Канаты, витые из криков

Он вошел в Великое Безмолвие сквозь тонкую трещину в закате, когда мир на мгновение задержал дыхание. Воздух здесь был густым, как засахаренный мед времени, и пах пылью непроизнесенных слов. Улицы, вымощенные застывшим эхом, вели в никуда и одновременно во все стороны. Дома, созданные из затаенных вздохов, росли прямо из спящей земли, их окна были слепыми зеркалами, отражавшими лишь собственную пустоту смотрящего.

Он шел, и его тень, верный пес из чернил, то отставала, то забегала вперед, искажая пропорции этого не-места. Здесь не было звуков, но тишина давила, словно толща темной воды.

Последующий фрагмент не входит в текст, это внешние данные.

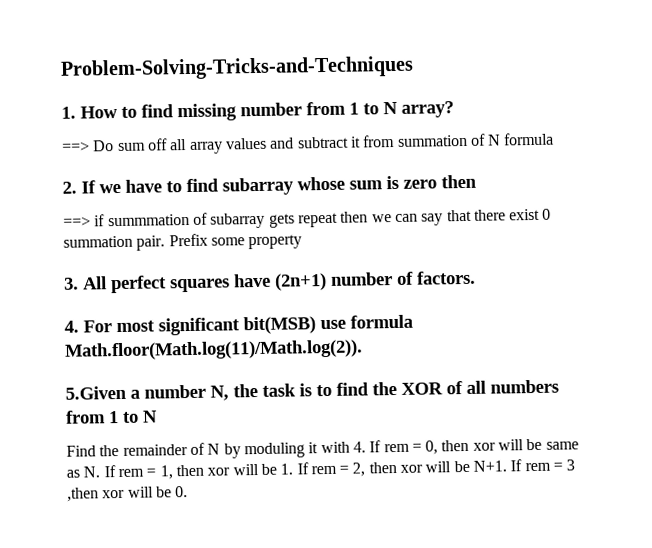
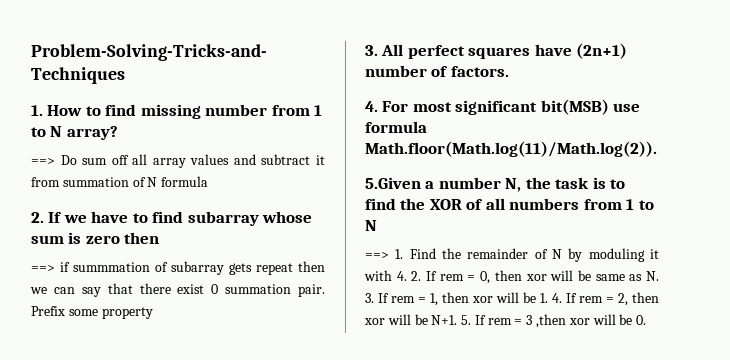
(158, 416) none -> [365,249,404,259] ==> 1.
(366, 447) none -> [411,271,422,281] 2.
(101, 472) none -> [365,293,374,303] 3.
(294, 469) none -> [552,293,562,303] 4.
(508, 466) none -> [461,315,472,325] 5.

Она была не отсутствием шума, а его посмертной маской, под которой угадывались черты агонии.

Он брел к центру, к сердцу этой беззвучной лихорадки, где на площади из прессованного тумана стояла исполинская башня, пронзающая небо из свинцового бархата. На ее вершине висел огромный, безъязыкий колокол, чья бронза впитала в себя цвет вечной полуночи. Он должен был бы оглашать века, но молчал. И тогда он увидел, почему.

Его язык, массивный, был намертво притянут к своду. Его держали канаты, витые из криков.

Он видел их не глазами, но ощущал кожей, чувствуя холод каждого волокна. Они не были сплетены из пеньки или шелка. Они были сотканы из концентрированной боли, из беззвучных воплей, застывших в вечности. Каждый узел на них был всхлипом, каждая нить – отчаянием, потерявшим голос. Эти канаты пульсировали едва заметным светом – светом погасших надежд. Они держали колокол в узде, не давая ему разбить эту вязкую, удушливую тишину.

И он понял. Это была не тишина покоя, а тишина удушья. Весь этот город был построен на фундаменте единственного, так и не изданного звука. И он почувствовал, как новый, еще не рожденный крик зародился в его собственной груди, готовый стать еще одной нитью в этом жутком гобелене, чтобы вечно держать молчание на привязи.